#### Information shown:
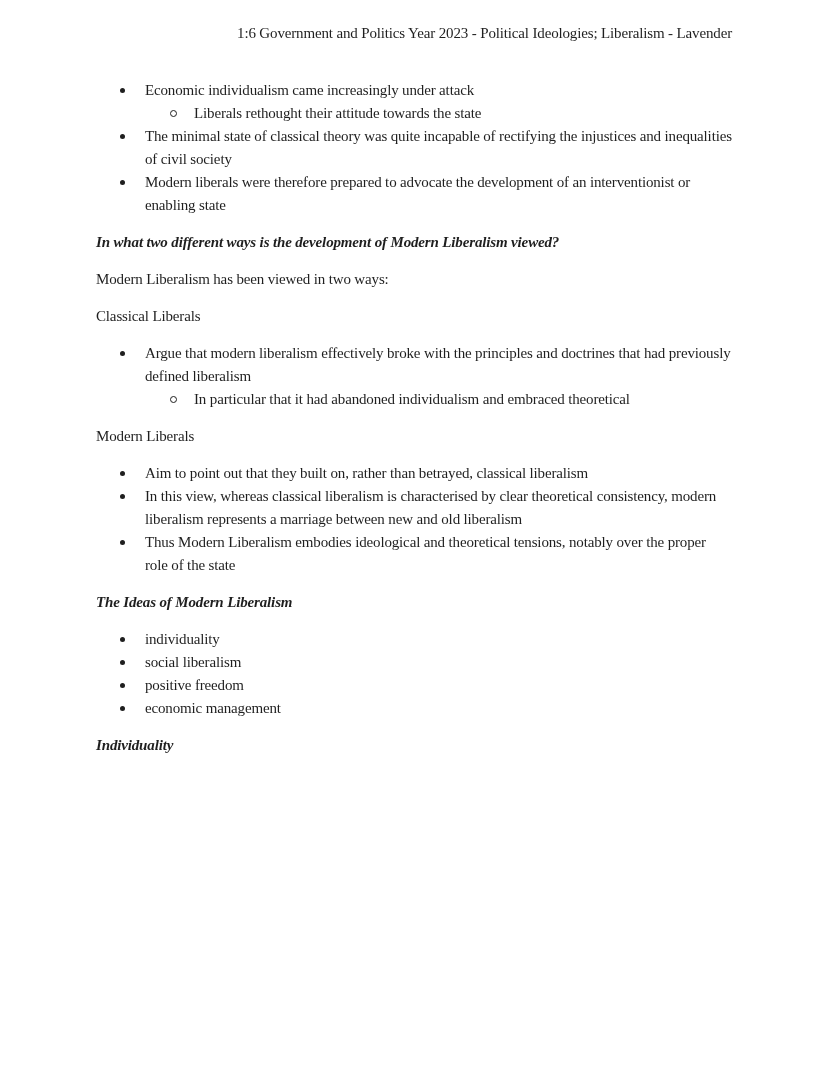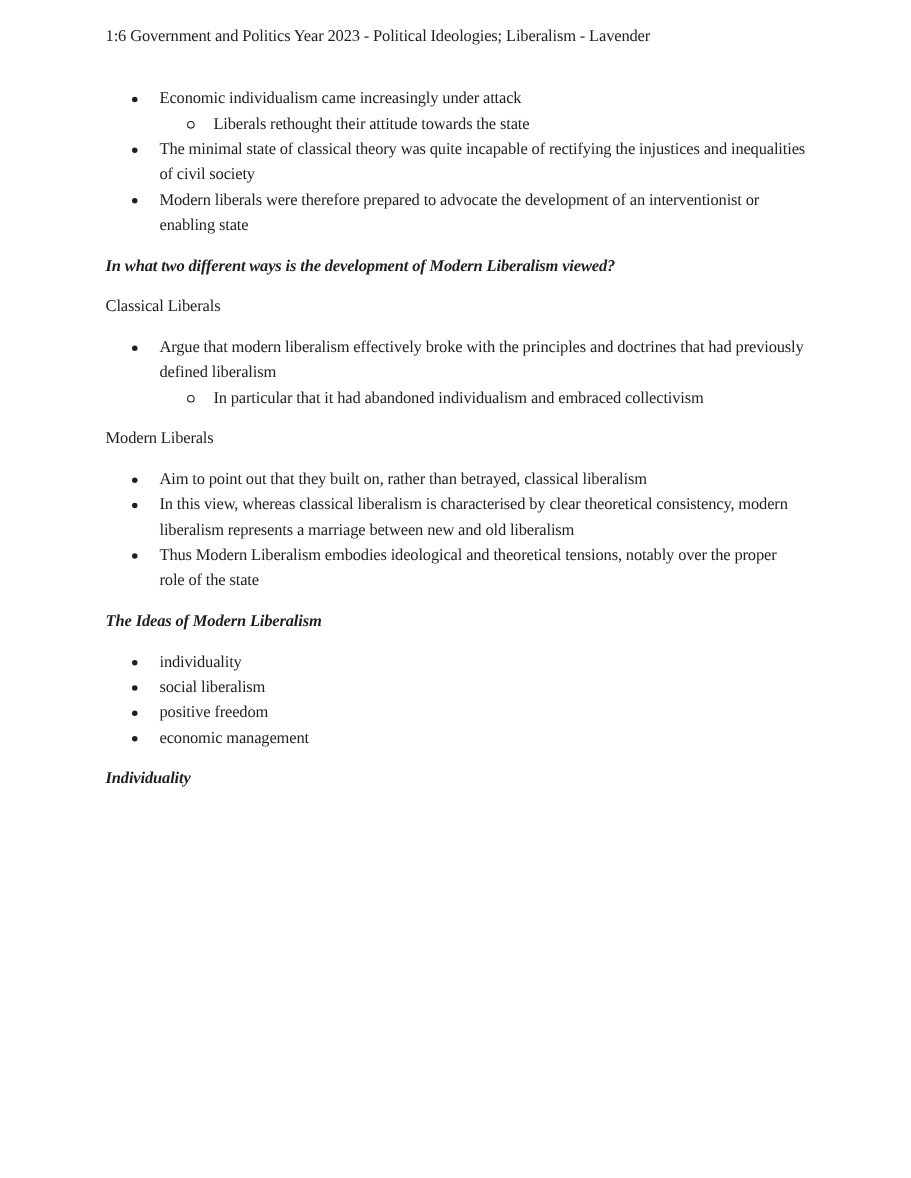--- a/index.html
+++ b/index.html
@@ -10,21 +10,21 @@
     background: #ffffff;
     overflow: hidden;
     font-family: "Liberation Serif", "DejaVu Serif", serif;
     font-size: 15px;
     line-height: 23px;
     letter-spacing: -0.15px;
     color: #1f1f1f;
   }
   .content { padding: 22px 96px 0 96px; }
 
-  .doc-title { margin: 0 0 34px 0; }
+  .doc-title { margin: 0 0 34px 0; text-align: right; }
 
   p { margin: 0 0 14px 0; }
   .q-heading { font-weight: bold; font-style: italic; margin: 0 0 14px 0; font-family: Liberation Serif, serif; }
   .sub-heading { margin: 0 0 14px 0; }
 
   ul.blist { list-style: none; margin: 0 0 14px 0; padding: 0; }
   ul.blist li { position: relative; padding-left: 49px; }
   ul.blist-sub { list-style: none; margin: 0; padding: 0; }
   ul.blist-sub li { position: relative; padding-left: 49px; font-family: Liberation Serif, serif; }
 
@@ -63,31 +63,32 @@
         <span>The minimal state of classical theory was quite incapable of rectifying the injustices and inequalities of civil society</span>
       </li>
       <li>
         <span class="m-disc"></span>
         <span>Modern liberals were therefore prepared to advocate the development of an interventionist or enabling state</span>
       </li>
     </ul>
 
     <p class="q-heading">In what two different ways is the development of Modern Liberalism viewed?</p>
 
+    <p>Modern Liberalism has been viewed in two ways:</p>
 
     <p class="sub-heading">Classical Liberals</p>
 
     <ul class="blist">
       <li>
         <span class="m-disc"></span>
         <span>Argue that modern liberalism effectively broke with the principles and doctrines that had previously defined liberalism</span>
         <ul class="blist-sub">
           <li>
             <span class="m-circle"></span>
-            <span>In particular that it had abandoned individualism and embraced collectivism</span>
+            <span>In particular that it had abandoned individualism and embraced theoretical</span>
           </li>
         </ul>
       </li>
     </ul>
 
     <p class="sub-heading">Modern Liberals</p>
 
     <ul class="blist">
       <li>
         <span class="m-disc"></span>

* * *

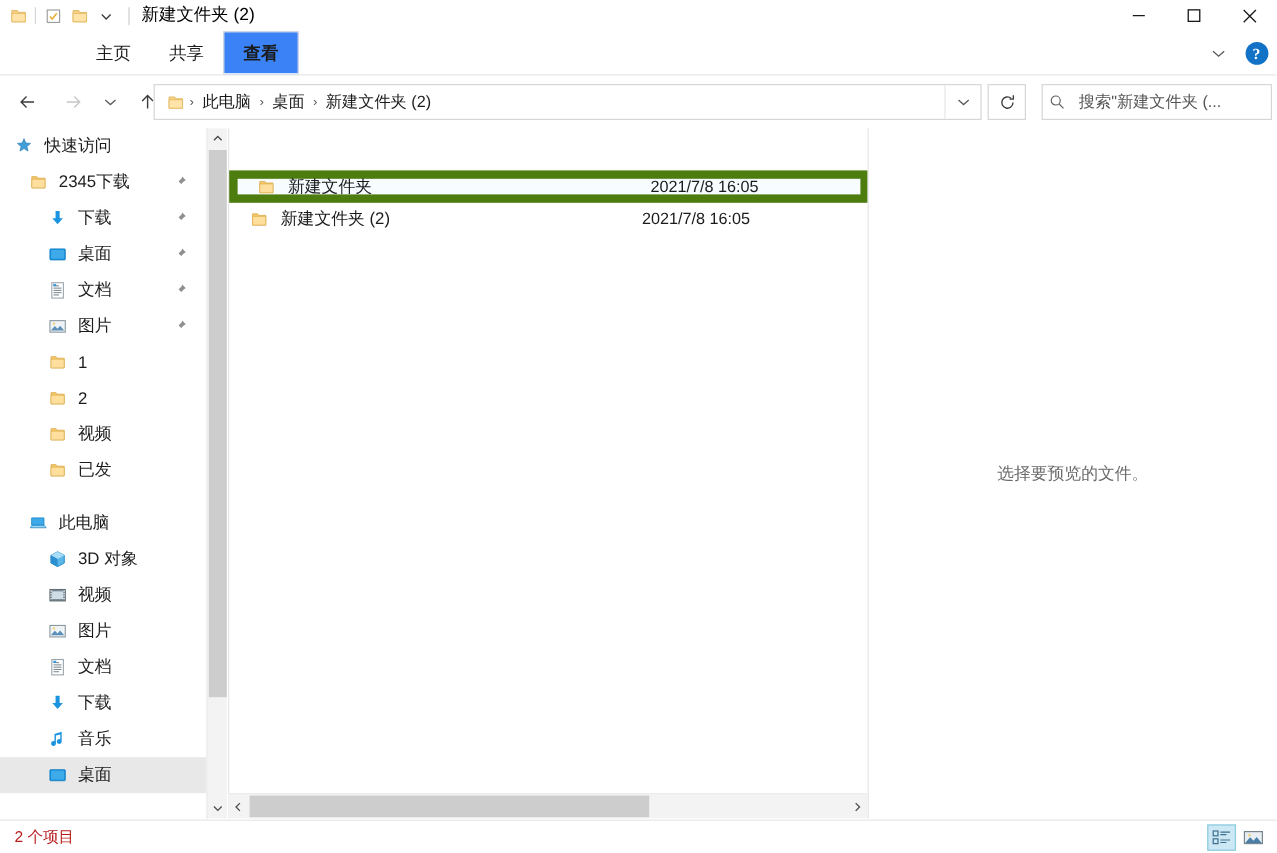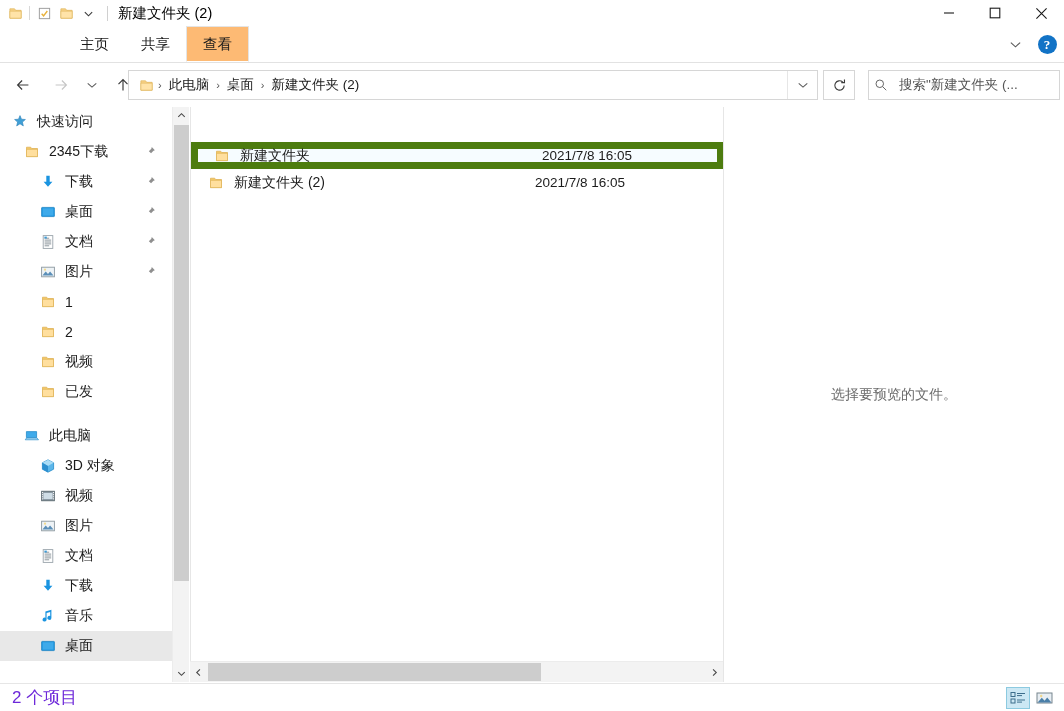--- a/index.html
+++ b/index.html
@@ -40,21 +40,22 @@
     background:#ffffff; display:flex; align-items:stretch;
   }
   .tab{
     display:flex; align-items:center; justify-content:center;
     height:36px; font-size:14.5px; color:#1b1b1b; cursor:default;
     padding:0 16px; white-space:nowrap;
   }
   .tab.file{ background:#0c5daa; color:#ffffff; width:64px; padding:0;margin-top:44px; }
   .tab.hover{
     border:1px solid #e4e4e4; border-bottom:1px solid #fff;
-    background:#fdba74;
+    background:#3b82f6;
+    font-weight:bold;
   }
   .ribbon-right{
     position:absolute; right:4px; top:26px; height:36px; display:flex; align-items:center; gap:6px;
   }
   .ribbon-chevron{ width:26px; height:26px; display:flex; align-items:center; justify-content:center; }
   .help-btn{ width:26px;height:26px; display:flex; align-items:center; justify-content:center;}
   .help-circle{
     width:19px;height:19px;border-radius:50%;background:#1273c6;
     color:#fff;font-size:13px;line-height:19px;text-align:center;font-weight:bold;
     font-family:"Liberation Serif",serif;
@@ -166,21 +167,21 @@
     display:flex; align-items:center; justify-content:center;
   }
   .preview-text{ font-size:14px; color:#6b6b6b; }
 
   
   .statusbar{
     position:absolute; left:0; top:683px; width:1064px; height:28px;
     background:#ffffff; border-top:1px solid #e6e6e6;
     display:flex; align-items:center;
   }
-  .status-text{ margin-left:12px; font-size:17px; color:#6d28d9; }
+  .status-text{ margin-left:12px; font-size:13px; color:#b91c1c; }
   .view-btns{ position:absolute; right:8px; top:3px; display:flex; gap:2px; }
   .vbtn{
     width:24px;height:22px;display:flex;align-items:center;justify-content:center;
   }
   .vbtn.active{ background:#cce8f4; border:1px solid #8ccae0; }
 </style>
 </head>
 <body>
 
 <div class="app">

==

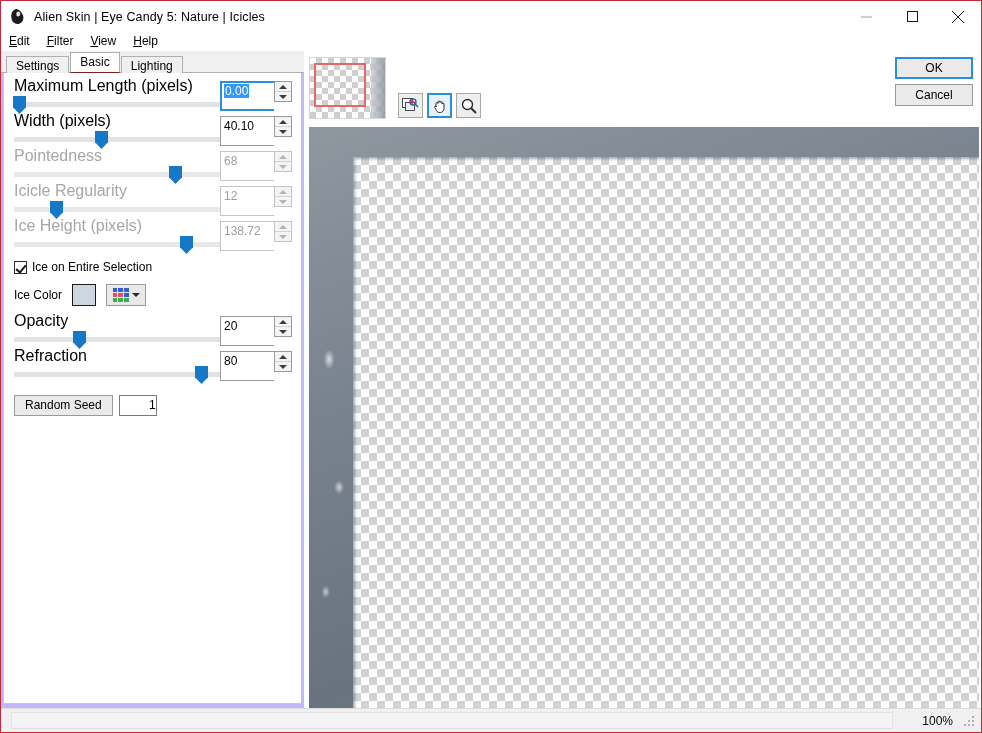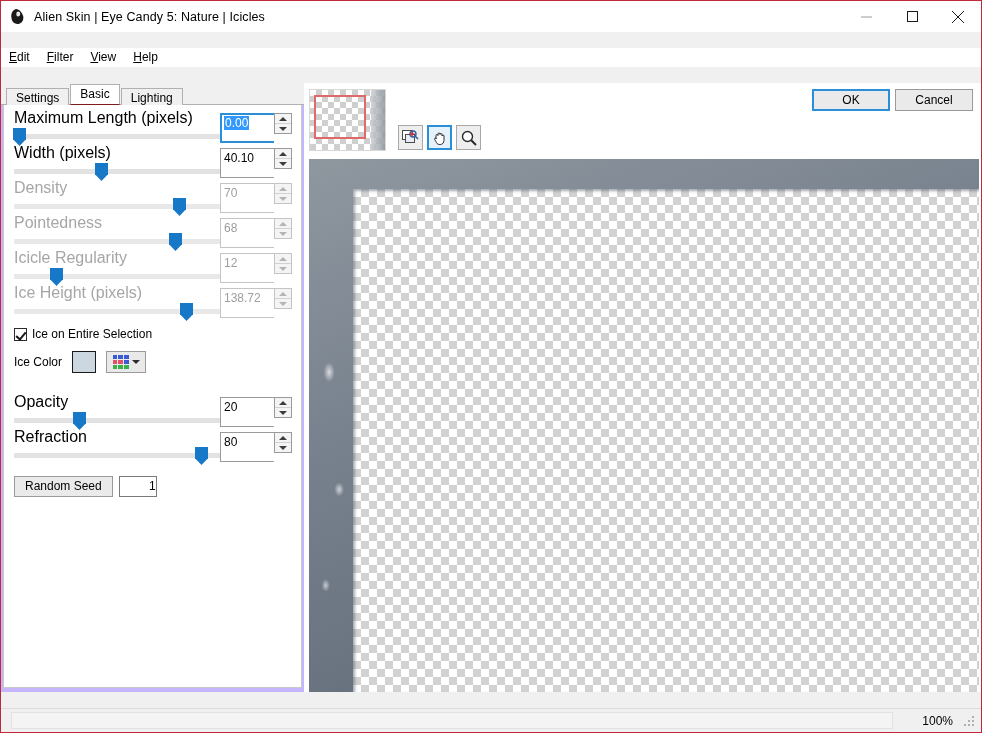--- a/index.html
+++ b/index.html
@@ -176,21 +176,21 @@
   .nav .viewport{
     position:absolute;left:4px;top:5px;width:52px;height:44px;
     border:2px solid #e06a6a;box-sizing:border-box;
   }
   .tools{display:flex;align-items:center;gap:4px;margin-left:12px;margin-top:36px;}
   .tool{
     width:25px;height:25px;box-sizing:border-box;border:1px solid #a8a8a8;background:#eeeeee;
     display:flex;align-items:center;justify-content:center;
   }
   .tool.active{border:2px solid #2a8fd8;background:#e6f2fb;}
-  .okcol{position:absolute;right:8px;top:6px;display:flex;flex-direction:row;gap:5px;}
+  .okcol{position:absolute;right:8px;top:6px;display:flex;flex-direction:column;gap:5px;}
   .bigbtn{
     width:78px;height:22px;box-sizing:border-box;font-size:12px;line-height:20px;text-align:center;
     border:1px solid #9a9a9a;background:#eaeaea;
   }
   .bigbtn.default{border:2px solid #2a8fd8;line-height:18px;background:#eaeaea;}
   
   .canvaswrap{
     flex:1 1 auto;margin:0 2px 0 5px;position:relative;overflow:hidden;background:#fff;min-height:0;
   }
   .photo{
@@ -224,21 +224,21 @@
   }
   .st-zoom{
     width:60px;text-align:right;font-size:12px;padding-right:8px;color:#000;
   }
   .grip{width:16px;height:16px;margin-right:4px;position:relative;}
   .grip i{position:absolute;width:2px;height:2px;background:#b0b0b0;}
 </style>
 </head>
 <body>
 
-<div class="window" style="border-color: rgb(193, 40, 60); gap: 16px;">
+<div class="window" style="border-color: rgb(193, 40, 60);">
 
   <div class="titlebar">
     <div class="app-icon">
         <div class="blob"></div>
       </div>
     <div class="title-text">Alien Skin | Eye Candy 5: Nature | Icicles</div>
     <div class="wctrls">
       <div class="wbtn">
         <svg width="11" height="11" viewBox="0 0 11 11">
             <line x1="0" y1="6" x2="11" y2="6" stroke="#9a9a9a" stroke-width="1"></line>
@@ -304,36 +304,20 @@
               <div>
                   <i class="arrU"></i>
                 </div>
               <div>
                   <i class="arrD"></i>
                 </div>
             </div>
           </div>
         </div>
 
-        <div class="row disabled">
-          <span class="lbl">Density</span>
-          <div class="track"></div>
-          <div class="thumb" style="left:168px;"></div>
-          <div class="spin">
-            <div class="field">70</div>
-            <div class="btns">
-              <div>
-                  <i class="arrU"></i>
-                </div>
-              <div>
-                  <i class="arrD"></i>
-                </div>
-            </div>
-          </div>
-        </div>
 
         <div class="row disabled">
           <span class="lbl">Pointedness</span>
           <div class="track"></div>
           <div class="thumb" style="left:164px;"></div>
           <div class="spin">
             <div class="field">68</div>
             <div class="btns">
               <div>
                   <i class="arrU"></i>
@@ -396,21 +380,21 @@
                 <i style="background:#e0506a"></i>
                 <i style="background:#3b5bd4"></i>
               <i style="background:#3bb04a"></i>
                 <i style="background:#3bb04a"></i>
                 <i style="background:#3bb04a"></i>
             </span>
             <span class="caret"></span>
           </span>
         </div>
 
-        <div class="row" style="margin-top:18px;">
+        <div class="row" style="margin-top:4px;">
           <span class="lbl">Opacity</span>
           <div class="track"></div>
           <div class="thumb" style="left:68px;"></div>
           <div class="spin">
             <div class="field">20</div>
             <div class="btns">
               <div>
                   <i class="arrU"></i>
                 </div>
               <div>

#### Problem statement:
Copy each line above that has the word "serif".

#### Result:
     font-family: "Liberation Serif", "DejaVu Serif", serif;
   .q-heading { font-weight: bold; font-style: italic; margin: 0 0 14px 0; font-family: Liberation Serif, serif; }
   ul.blist-sub li { position: relative; padding-left: 49px; font-family: Liberation Serif, serif; }
     font-family:"Liberation Serif",serif;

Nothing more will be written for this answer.